Segundo as recuperandas, aproximadamente R$ 650 milhões foram investidos diretamente na implantação da rede óptica, datacenter, centros operacionais e infraestrutura de telecomunicações. A empresa sustenta que o projeto contribuiu para elevar o Piauí aos primeiros lugares nacionais em indicadores de conectividade entre 2022 e 2024.

A partir de 2023, com a posse do governador Rafael Fonteles, a relação entre a concessionária e o Governo do Piauí sofreu uma mudança abrupta e o conflito escalou rapidamente.

Segundo a concessionária, apesar de o contrato ter sido integralmente executado e a rede ter permanecido plenamente operacional durante toda a execução da concessão, o Estado passou a promover retenções massivas das contraprestações mensais previstas contratualmente, comprometendo severamente o fluxo financeiro da operação, tudo arquitetado para tomada da empresa pelo Estado sem pagamento dos investimentos.

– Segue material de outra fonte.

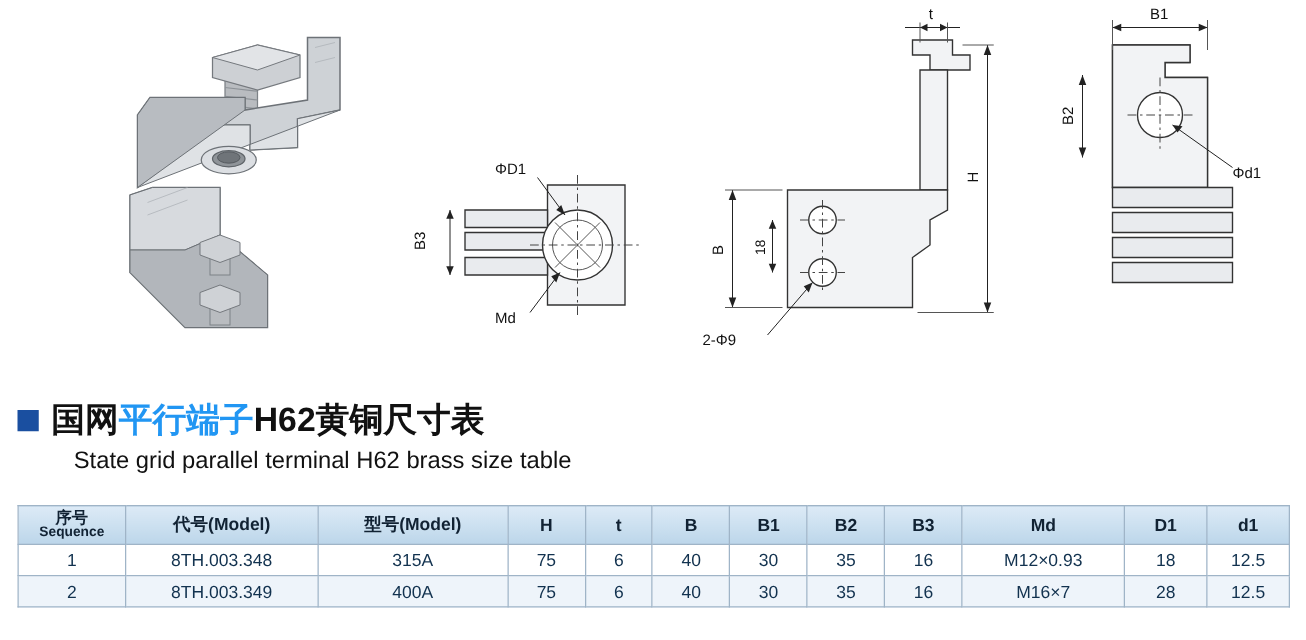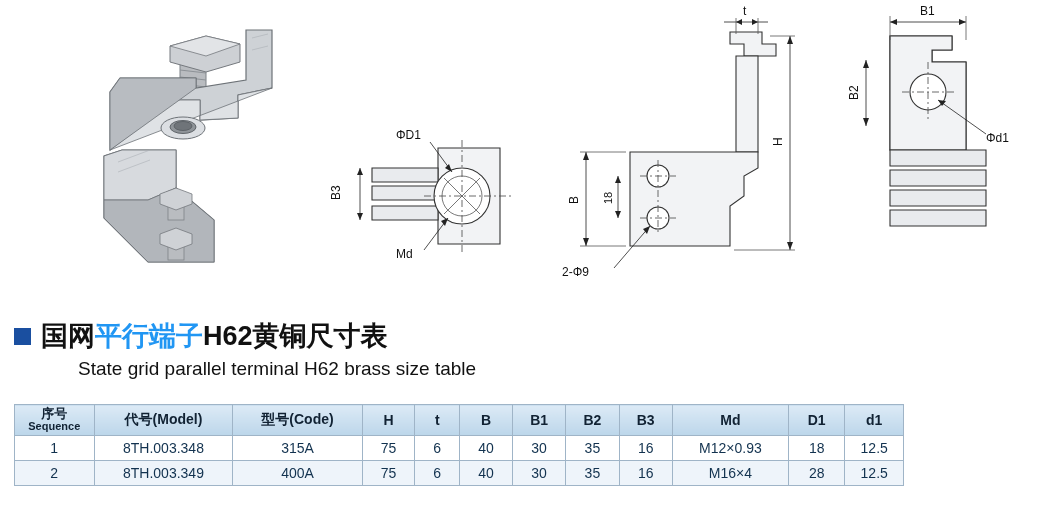--- a/index.html
+++ b/index.html
@@ -23,24 +23,24 @@
   .lbl{font-family:"Liberation Sans", sans-serif;font-size:12px;fill:#111;}
   .lbl-sm{font-family:"Liberation Sans", sans-serif;font-size:11px;fill:#111;}
 
   
   .title-wrap{position:absolute;left:14px;top:318px;width:1020px;}
   .title-row{display:flex;align-items:center;gap:10px;}
   .blue-sq{width:17px;height:17px;background:#1a4fa0;display:inline-block;}
   .title-cn{font-size:27px;font-weight:bold;letter-spacing:0px;color:#111;
             font-family:"Liberation Sans", sans-serif;white-space:nowrap;}
   .title-cn .hl{color:#2196f3;text-align:right;}
-  .title-en{margin-left:64px;margin-top:4px;font-size:19px;color:#111;}
+  .title-en{margin-left:45px;margin-top:4px;font-size:19px;color:#111;}
 
   
-  .tbl{position:absolute;left:14px;top:404px;border-collapse:collapse;width:890px;}
+  .tbl{position:absolute;left:14px;top:404px;border-collapse:collapse;width:1018px;}
   .tbl th,.tbl td{
     border:1px solid #9fb4c7;
     text-align:center;
     font-size:14px;
     color:#12324f;
     height:24px;
     padding:0 2px;
   }
   .tbl thead th{
     background:linear-gradient(#dceaf6,#bcd6ea);
@@ -237,21 +237,21 @@
     <col style="width:66px">
     <col style="width:66px">
   </colgroup>
   <thead>
     <tr>
       <th class="th-two">
         <span>序号</span>
         <span class="sub">Sequence</span>
       </th>
       <th>代号(Model)</th>
-      <th>型号(Code)</th>
+      <th>型号(Model)</th>
       <th>H</th>
       <th>t</th>
       <th>B</th>
       <th>B1</th>
       <th>B2</th>
       <th>B3</th>
       <th>Md</th>
       <th>D1</th>
       <th>d1</th>
     </tr>
@@ -274,18 +274,18 @@
     <tr class="even">
       <td>2</td>
       <td>8TH.003.349</td>
       <td>400A</td>
       <td>75</td>
       <td>6</td>
       <td>40</td>
       <td>30</td>
       <td>35</td>
       <td>16</td>
-      <td>M16×4</td>
+      <td>M16×7</td>
       <td>28</td>
       <td>12.5</td>
     </tr>
   </tbody>
 </table>
 
 </body></html>

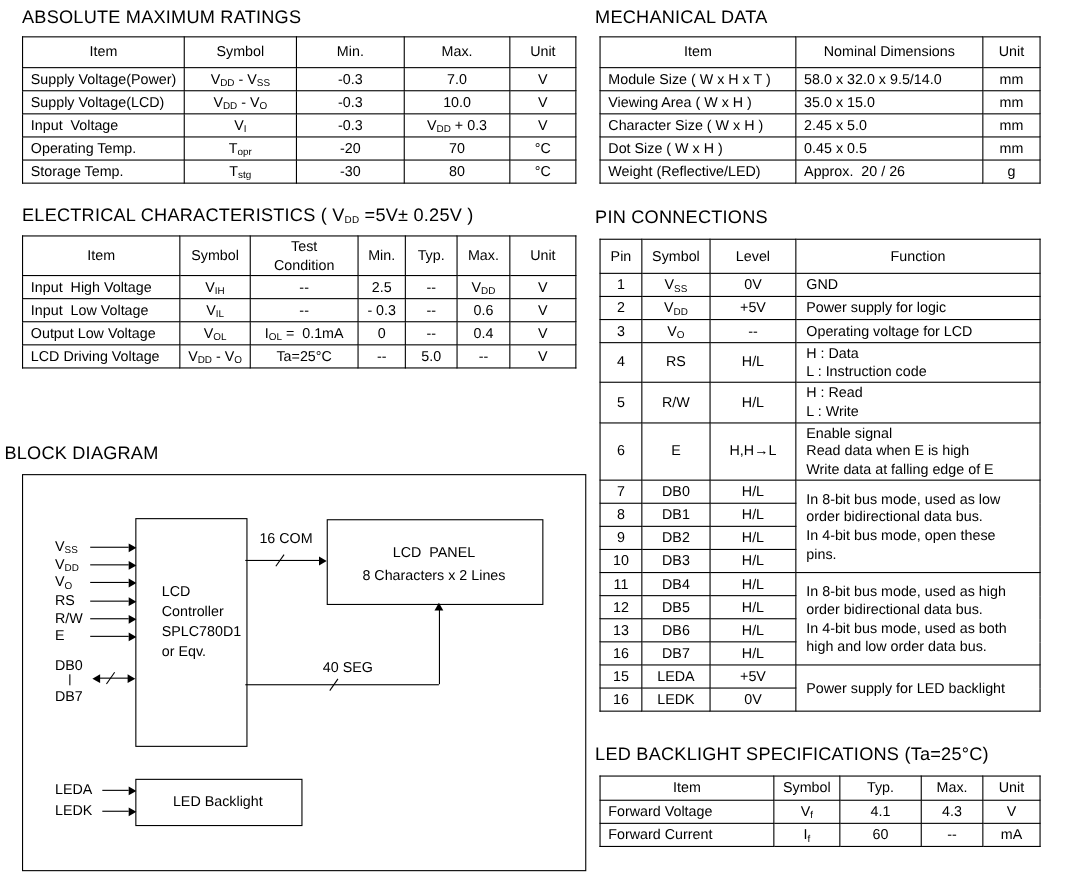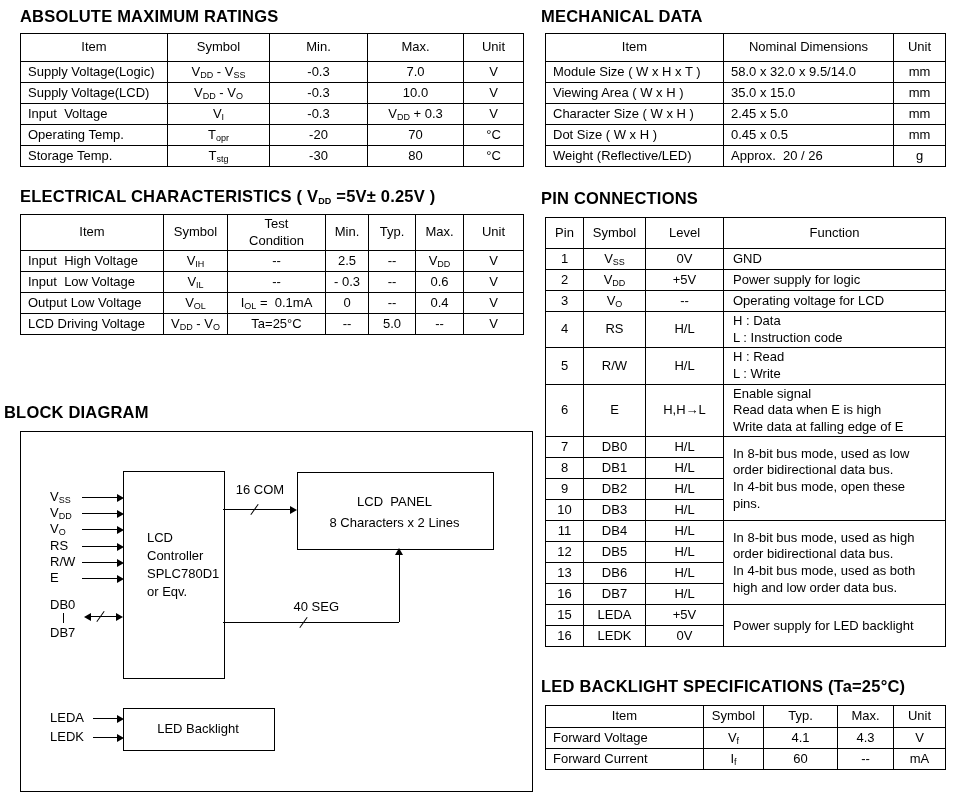--- a/index.html
+++ b/index.html
@@ -1,21 +1,21 @@
 <!DOCTYPE html>
 <html><head>
 <meta charset="utf-8">
 <style>
   html,body{margin:0;padding:0;background:#fff;}
   .page{
     position:relative;width:969px;height:808px;background:#ffffff;
     font-family:"Liberation Sans","DejaVu Sans",sans-serif;color:#000;overflow:hidden;
   }
   .sec-title{
-    position:absolute;font-size:16.5px;letter-spacing:.2px;white-space:nowrap;color:#000;font-weight:bold;
+    position:absolute;font-size:16.5px;letter-spacing:.2px;white-space:nowrap;color:#000;
   }
   sub{font-size:9px;vertical-align:-2px;line-height:0;}
   table.tbl{
     position:absolute;border-collapse:collapse;table-layout:fixed;background:#fff;
   }
   .tbl th,.tbl td{
     border:1px solid #000;font-size:13px;font-weight:400;text-align:center;
     vertical-align:middle;white-space:pre-line;padding:1px 3px;line-height:1.28;color:#000;
     overflow:hidden;
   }
@@ -62,21 +62,21 @@
         <tr>
           <th>Item</th>
           <th>Symbol</th>
           <th>Min.</th>
           <th>Max.</th>
           <th>Unit</th>
         </tr>
       </thead>
       <tbody>
         <tr>
-          <td>Supply Voltage(Logic)</td>
+          <td>Supply Voltage(Power)</td>
           <td>V<sub>DD</sub> - V<sub>SS</sub></td>
           <td>-0.3</td>
           <td>7.0</td>
           <td>V</td>
         </tr>
         <tr>
           <td>Supply Voltage(LCD)</td>
           <td>V<sub>DD</sub> - V<sub>O</sub></td>
           <td>-0.3</td>
           <td>10.0</td>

Na sequência, sucederam-se auditorias técnicas, instauração de processos sancionatórios, decretação de intervenção estatal e, posteriormente, a caducidade da concessão. Além do conflito com o Governo do Piauí, o Grupo HPAR obteve a negativa do Banco do Brasil em pagar a garantia prestada, em que pese já ter ganho a arbitragem na Câmara Brasil Canadá. Segundo as recuperandas, a não liberação dessas garantias agravou significativamente o cenário de crise financeira das empresas.